>>
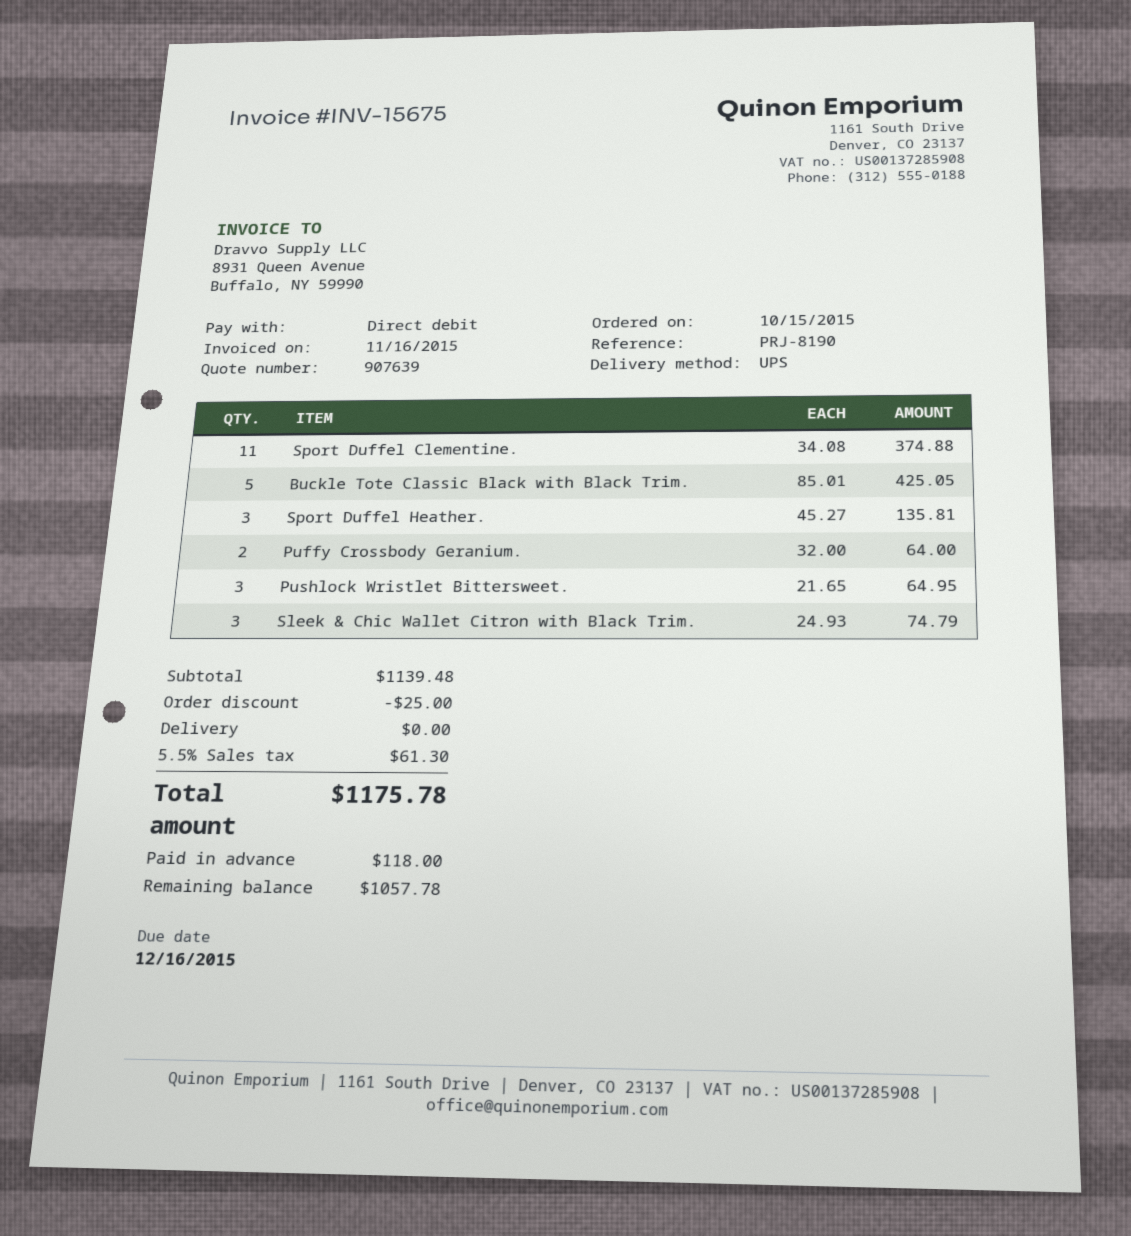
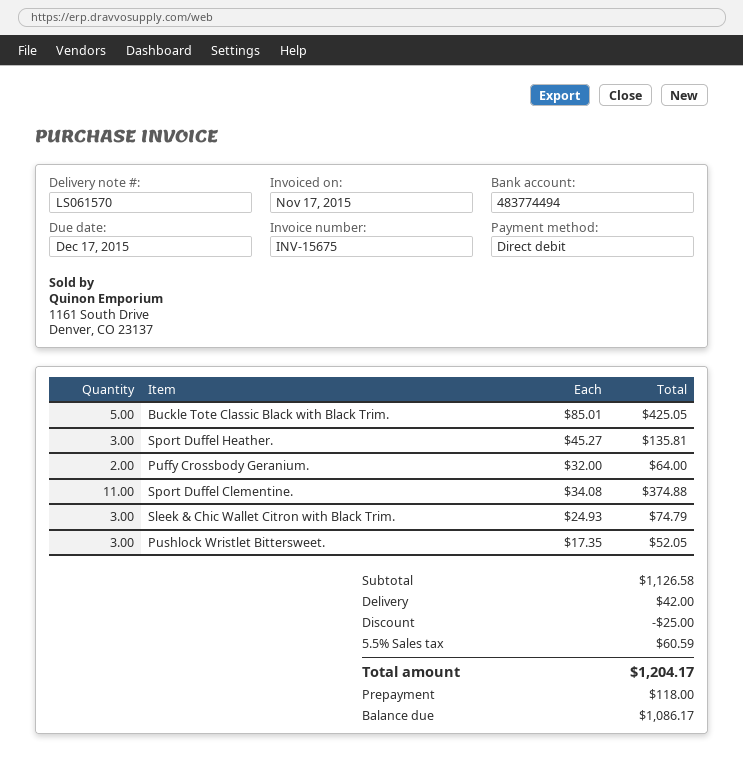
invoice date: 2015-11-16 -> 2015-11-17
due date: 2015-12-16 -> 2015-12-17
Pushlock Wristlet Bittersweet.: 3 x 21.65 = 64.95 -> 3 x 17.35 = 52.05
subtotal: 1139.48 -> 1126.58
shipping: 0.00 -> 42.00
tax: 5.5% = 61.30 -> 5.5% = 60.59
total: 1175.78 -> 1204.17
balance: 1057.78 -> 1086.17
<<
▶ [WHAT TO PRODUCE]:
Output every entry word for word, but omit the pictures.

▶ [TASK RESULT]:
invoice date: 2015-11-16 -> 2015-11-17
due date: 2015-12-16 -> 2015-12-17
Pushlock Wristlet Bittersweet.: 3 x 21.65 = 64.95 -> 3 x 17.35 = 52.05
subtotal: 1139.48 -> 1126.58
shipping: 0.00 -> 42.00
tax: 5.5% = 61.30 -> 5.5% = 60.59
total: 1175.78 -> 1204.17
balance: 1057.78 -> 1086.17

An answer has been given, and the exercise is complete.